Regular expressions (regex) are patterns used to match character combinations in strings. Ruby uses the Onigmo regex engine.

Basic Syntax

Literals

# Match exact string
regex = /hello/
puts "hello world".match?(regex)  # true

# Case insensitive
regex = /hello/i
puts "HELLO world".match?(regex)  # true

Character Classes

# Any digit
/\d/     # [0-9]

# Any letter
/[a-zA-Z]/

# Any character except newline
/./

# Word character (letter, digit, underscore)
/\w/

# Whitespace
/\s/

# Negated classes
/\D/     # Non-digit
/\W/     # Non-word
/\S/     # Non-whitespace

Quantifiers

# Zero or more
/a*/

# One or more
/a+/

# Zero or one
/a?/

# Exactly n times
/a{3}/

# n or more times
/a{3,}/

# Between n and m times
/a{2,5}/

Anchors

# Start of string
/^hello/

# End of string
/world$/

# Word boundary
/\bword\b/

# Start of line
/^/

# End of line
/$/

Using Regex in Ruby

Match Method

string = "The quick brown fox"
match = string.match(/quick (\w+)/)
puts match[0]    # "quick brown"
puts match[1]    # "brown"
puts match.pre_match   # "The "
puts match.post_match  # " fox"

Match?

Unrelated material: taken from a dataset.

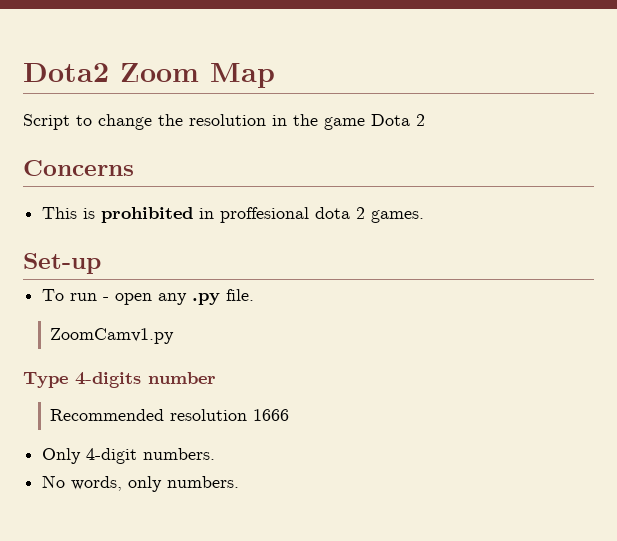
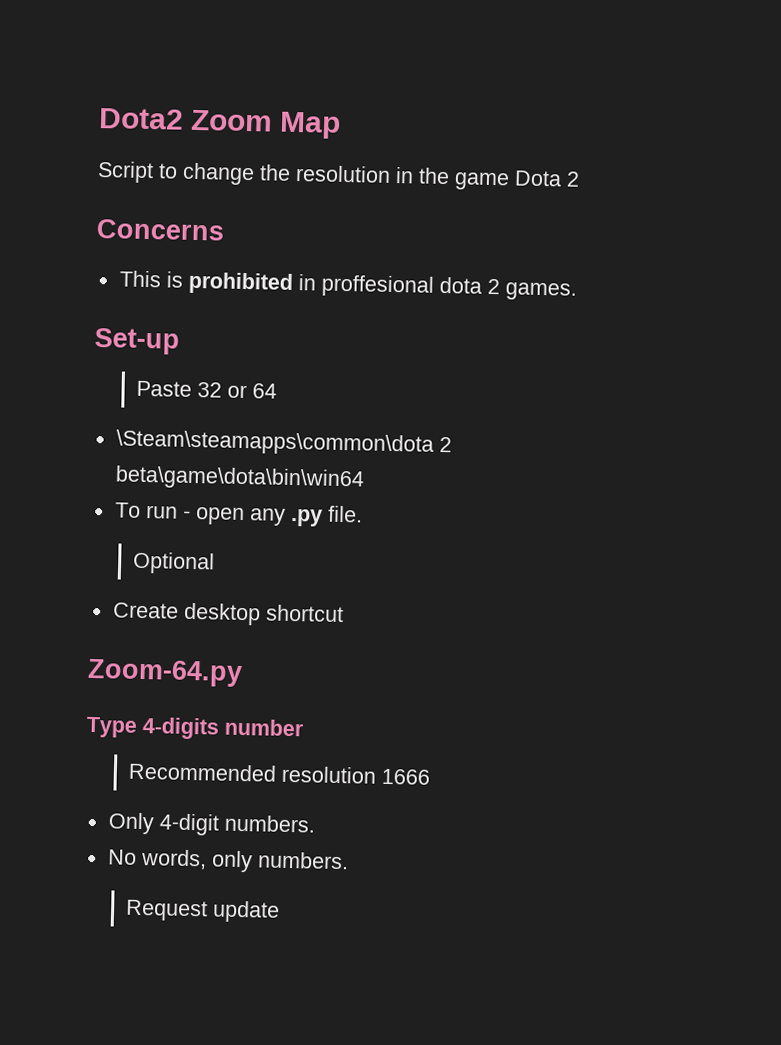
(101, 263) none -> [135,380,277,399] [115,429,452,457] [114,465,365,492] // Paste 32 or 64 // \Steam\steamapps\common\dota 2 beta\game\dota\bin\win64
[50,328,175,344] ZoomCamv1.py -> [131,551,215,575] [112,602,344,626] [87,658,243,688] Optional // Create desktop shortcut // Zoom-64.py
(240, 482) none -> [124,899,280,923] // Request update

Method (Ruby 2.4+)

puts "hello".match?(/^h/)  # true
puts "hello".match?(/^w/)  # false

Scan Method

text = "The year is 2023 and 2024 will be better"
years = text.scan(/\d{4}/)
puts years  # ["2023", "2024"]

Sub and Gsub

text = "Hello, world!"

# Replace first occurrence
puts text.sub(/l/, "L")    # "HeLlo, world!"

# Replace all occurrences
puts text.gsub(/l/, "L")   # "HeLLo, worLd!"

Split

text = "apple,banana,cherry"
fruits = text.split(/,/)
puts fruits  # ["apple", "banana", "cherry"]

Common Patterns

Email Validation

email_regex = /\A[\w+\-.]+@[a-z\d\-]+(\.[a-z\d\-]+)*\.[a-z]+\z/i
puts "user@example.com".match?(email_regex)  # true

Phone Numbers

phone_regex = /\A\d{3}-\d{3}-\d{4}\z/
puts "555-123-4567".match?(phone_regex)  # true

URLs

url_regex = /\Ahttps?:\/\/[^\s]+\z/
puts "https://example.com".match?(url_regex)  # true

Dates

date_regex = /\A\d{4}-\d{2}-\d{2}\z/
puts "2023-12-25".match?(date_regex)  # true

Advanced Features

Groups and Captures

regex = /(\w+) (\w+)/
match = "John Doe".match(regex)
puts match[1]  # "John"
puts match[2]  # "Doe"

Named Captures

regex = /(?<first>\w+) (?<last>\w+)/
match = "John Doe".match(regex)
puts match[:first]  # "John"
puts match[:last]   # "Doe"

Lookahead/Lookbehind

# Positive lookahead
regex = /foo(?=bar)/
puts "foobar".match?(regex)  # true
puts "foobaz".match?(regex)  # false

# Negative lookbehind
regex = /(?<!not )foo/
puts "foo".match?(regex)     # true
puts "not foo".match?(regex) # false

Non-capturing Groups

regex = /(?:https?|ftp):\/\/[^\s]+/
# The ?: makes it non-capturing

Regex Options

# Case insensitive
/regex/i

# Multiline mode
/regex/m

# Extended mode (ignore whitespace and comments)
/regex/x

# Combined options
/regex/imx

Performance Considerations

# Pre-compile regex for reuse
EMAIL_REGEX = /\A[\w+\-.]+@[a-z\d\-]+(\.[a-z\d\-]+)*\.[a-z]+\z/i

# Avoid catastrophic backtracking
# Bad: /(a*)*b/
# Good: /a*b/

Common Mistakes

# Forgetting to escape special characters
regex = /hello.world/  # Matches "helloXworld"
regex = /hello\.world/ # Matches "hello.world"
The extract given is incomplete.